Characteristics last as images. Great-grandfather in his huge, old restaurant kitchen at daybreak, unkempt, slippered, night-shirted, prying into leftovers. What’s been stolen; what’s been wasted. Great-grandmother’s jutting jaw, darting eyes and piercing glance. She may have lost her mind, but not her wit; lost her balance, but not her thrust. These traits become independent variables, coming and going. They flash back as images the older one gets. The individuality of the person becomes a shifting kaleidoscope, each of us becoming more unique, instable and complex. It is a conclusion from research that “with increasing age there is increasing variation among individuals.”1

“Late-stage thinking is complex,” concludes another investigator of aging.2 It is complex because it is imaginative—metaphoric, multileveled, suggestive. It harbors a different kind of intelligence than the brightness of youth and the judicious pragmatics of middle age. To borrow a phrase from Robert Bly: “The image is a form of intelligence.”

I can imagine a purpose for the complexity of late-stage thinking: A new and necessary intelligence is forming. Hades, the mythical god of the underworld, where souls go after life and continue to exist as images, was described by Socrates (in Cratylus) as having the finest intelligence. This, Socrates explains, is why souls do not come back. In the company of Hades, their greatest desire is fulfilled: endless intelligent philosophizing in a world wholly composed of images.

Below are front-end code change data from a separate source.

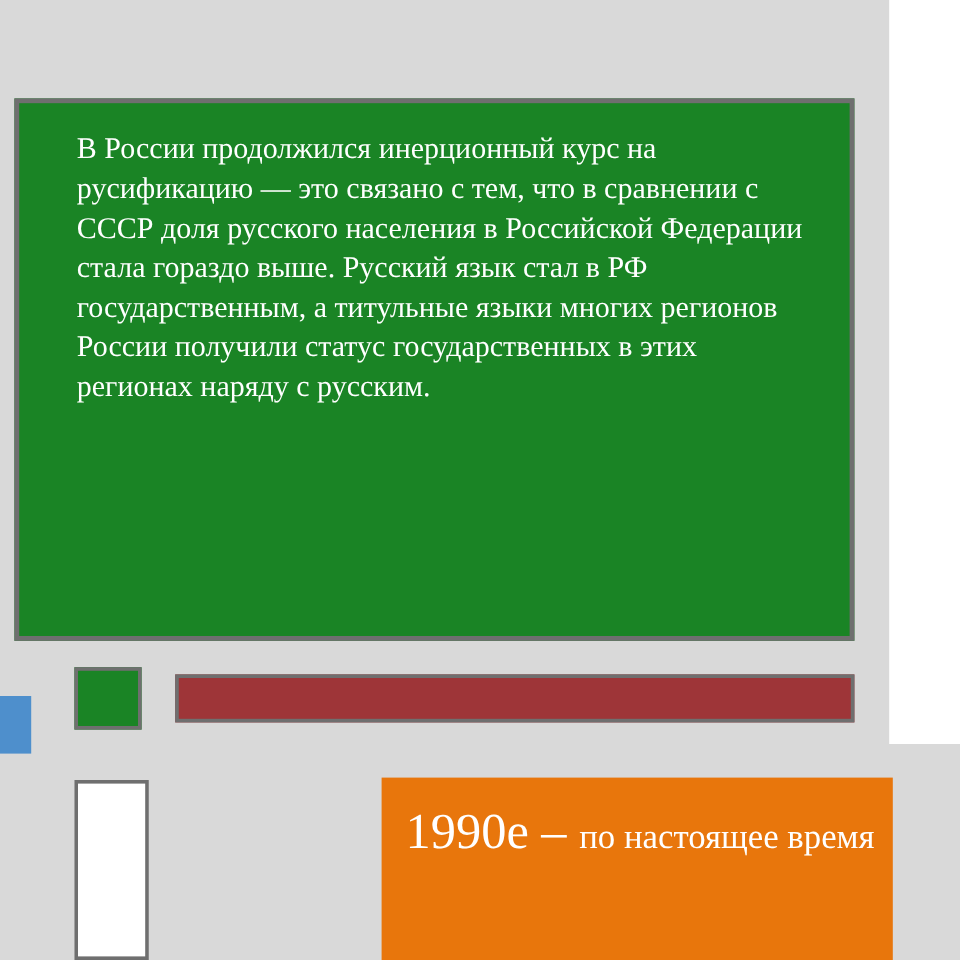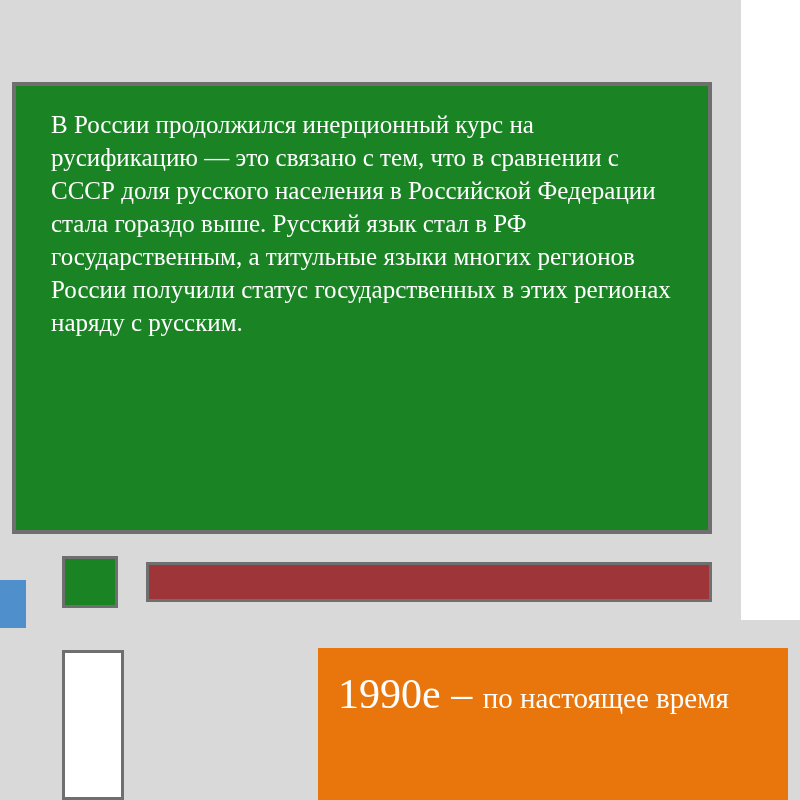--- a/index.html
+++ b/index.html
@@ -32,21 +32,21 @@
     position: absolute;
     left: 12px;
     top: 82px;
     width: 700px;
     height: 452px;
     background: #1a8425;
     border: 4px solid #6f6f6f;
     box-sizing: border-box;
   }
   .green-box .text-wrap {
-    padding: 22px 36px 10px 35px;
+    padding: 22px 36px 10px 48px;
   }
   .para {
     color: #ffffff;
     font-size: 25px;
     line-height: 1.32;
     margin: 0 0 12px 0;
     font-family: "Liberation Serif", serif;
   }
   .para:last-child {
     margin-bottom: 0;
@@ -91,21 +91,21 @@
     height: 150px;
     background: #ffffff;
     border: 3px solid #6f6f6f;
     box-sizing: border-box;
   }
   
   .orange-banner {
     position: absolute;
     left: 318px;
     top: 648px;
-    width: 470px;
+    width: 426px;
     height: 152px;
     background: #e8760c;
     box-sizing: border-box;
   }
   .orange-banner .banner-text {
     position: absolute;
     left: 20px;
     top: 22px;
     color: #ffffff;
     white-space: nowrap;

If the character of a person is a complexity of images, then to know you I must imagine you, absorb your images. To stay connected with you, I must stay imaginatively interested, not in the process of our relationship or in my feelings for you, but in my imaginings of you. The connection through imagination yields an extraordinary closeness. Where imagination focuses intently on the character of the other—as it does between opposing generals, guard and hostage, analyst and patient—love follows.

The human connection may benefit from exhortations to love one another, but for a relationship to stay alive, love alone is not enough. Without imagination, love stales into sentiment, duty, boredom. Relationships fail not because we have stopped loving but because we first stopped imagining.